Activity: Please return all records verbatim, no pictures.

*** Opening Source material ***

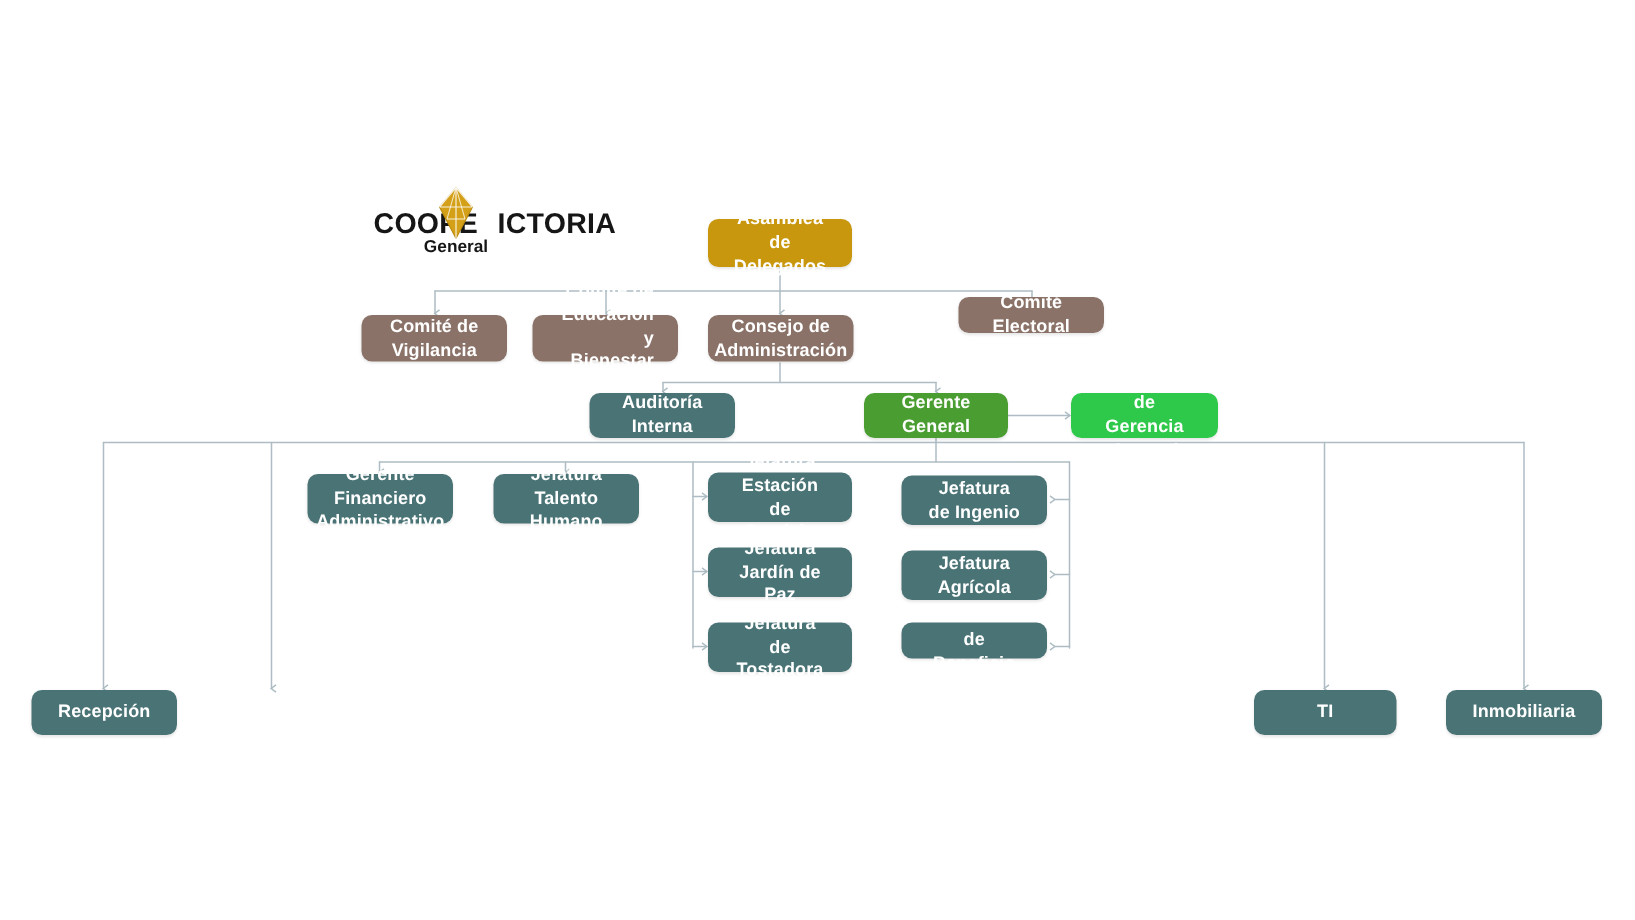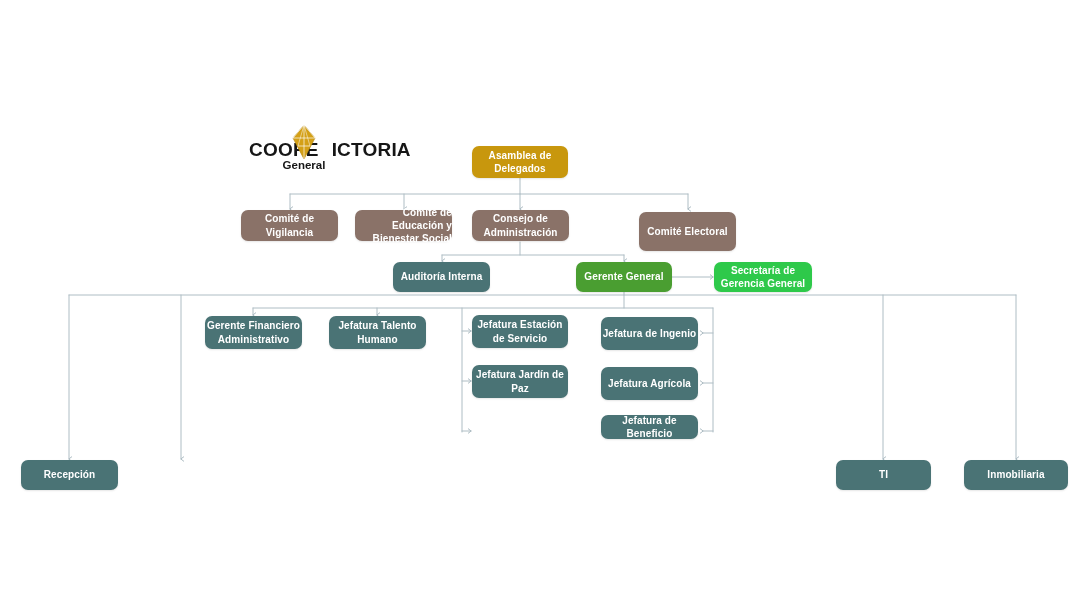--- a/index.html
+++ b/index.html
@@ -29,24 +29,24 @@
   }
   .node {
     position: absolute;
     box-sizing: border-box;
     border-radius: 7px;
     display: flex;
     align-items: center;
     justify-content: center;
     text-align: center;
     color: #ffffff;
-    font-size: 10px;
+    font-size: 12px;
     font-weight: bold;
     line-height: 1.32;
-    padding: 3px 0;
+    padding: 3px 16px;
     letter-spacing: 0.1px;
     box-shadow: 0 1px 2px rgba(0,0,0,0.10);
     z-index: 3;
   }
   .node span { display: block; }
   .n-gold  { background: #c8970d; }
   .n-brown { background: #8a7268; }
   .n-teal  { background: #4a7375; }
   .n-green { background: #4a9e31; }
   .n-green-bright { background: #2ec94a; }
@@ -173,21 +173,21 @@
   </div>
 
   <div class="node n-brown" style="left:355px; top:210px; width:97px; height:31px;text-align:right;">
     <span>Comité de Educación y Bienestar Social</span>
   </div>
 
   <div class="node n-brown" style="left:472px; top:210px; width:97px; height:31px;">
     <span>Consejo de Administración</span>
   </div>
 
-  <div class="node n-brown" style="left:639px; top:212px; width:97px; height:39px;">
+  <div class="node n-brown" style="left:639px; top:198px; width:97px; height:24px;">
     <span>Comité Electoral</span>
   </div>
 
   <div class="node n-teal" style="left:393px; top:262px; width:97px; height:30px;">
     <span>Auditoría Interna</span>
   </div>
 
   <div class="node n-green" style="left:576px; top:262px; width:96px; height:30px;">
     <span>Gerente General</span>
   </div>
@@ -213,20 +213,23 @@
   </div>
 
   <div class="node n-teal" style="left:472px; top:365px; width:96px; height:33px;">
     <span>Jefatura Jardín de Paz</span>
   </div>
 
   <div class="node n-teal" style="left:601px; top:367px; width:97px; height:33px;">
     <span>Jefatura Agrícola</span>
   </div>
 
+  <div class="node n-teal" style="left:472px; top:415px; width:96px; height:33px;">
+    <span>Jefatura de Tostadora</span>
+  </div>
 
   <div class="node n-teal" style="left:601px; top:415px; width:97px; height:24px;">
     <span>Jefatura de Beneficio</span>
   </div>
 
   <div class="node n-teal" style="left:21px; top:460px; width:97px; height:30px;">
     <span>Recepción</span>
   </div>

*** Closing Source material ***

Answer to this problem:
--- a/index.html
+++ b/index.html
@@ -29,24 +29,24 @@
   }
   .node {
     position: absolute;
     box-sizing: border-box;
     border-radius: 7px;
     display: flex;
     align-items: center;
     justify-content: center;
     text-align: center;
     color: #ffffff;
-    font-size: 10px;
+    font-size: 12px;
     font-weight: bold;
     line-height: 1.32;
-    padding: 3px 0;
+    padding: 3px 16px;
     letter-spacing: 0.1px;
     box-shadow: 0 1px 2px rgba(0,0,0,0.10);
     z-index: 3;
   }
   .node span { display: block; }
   .n-gold  { background: #c8970d; }
   .n-brown { background: #8a7268; }
   .n-teal  { background: #4a7375; }
   .n-green { background: #4a9e31; }
   .n-green-bright { background: #2ec94a; }
@@ -173,21 +173,21 @@
   </div>
 
   <div class="node n-brown" style="left:355px; top:210px; width:97px; height:31px;text-align:right;">
     <span>Comité de Educación y Bienestar Social</span>
   </div>
 
   <div class="node n-brown" style="left:472px; top:210px; width:97px; height:31px;">
     <span>Consejo de Administración</span>
   </div>
 
-  <div class="node n-brown" style="left:639px; top:212px; width:97px; height:39px;">
+  <div class="node n-brown" style="left:639px; top:198px; width:97px; height:24px;">
     <span>Comité Electoral</span>
   </div>
 
   <div class="node n-teal" style="left:393px; top:262px; width:97px; height:30px;">
     <span>Auditoría Interna</span>
   </div>
 
   <div class="node n-green" style="left:576px; top:262px; width:96px; height:30px;">
     <span>Gerente General</span>
   </div>
@@ -213,20 +213,23 @@
   </div>
 
   <div class="node n-teal" style="left:472px; top:365px; width:96px; height:33px;">
     <span>Jefatura Jardín de Paz</span>
   </div>
 
   <div class="node n-teal" style="left:601px; top:367px; width:97px; height:33px;">
     <span>Jefatura Agrícola</span>
   </div>
 
+  <div class="node n-teal" style="left:472px; top:415px; width:96px; height:33px;">
+    <span>Jefatura de Tostadora</span>
+  </div>
 
   <div class="node n-teal" style="left:601px; top:415px; width:97px; height:24px;">
     <span>Jefatura de Beneficio</span>
   </div>
 
   <div class="node n-teal" style="left:21px; top:460px; width:97px; height:30px;">
     <span>Recepción</span>
   </div>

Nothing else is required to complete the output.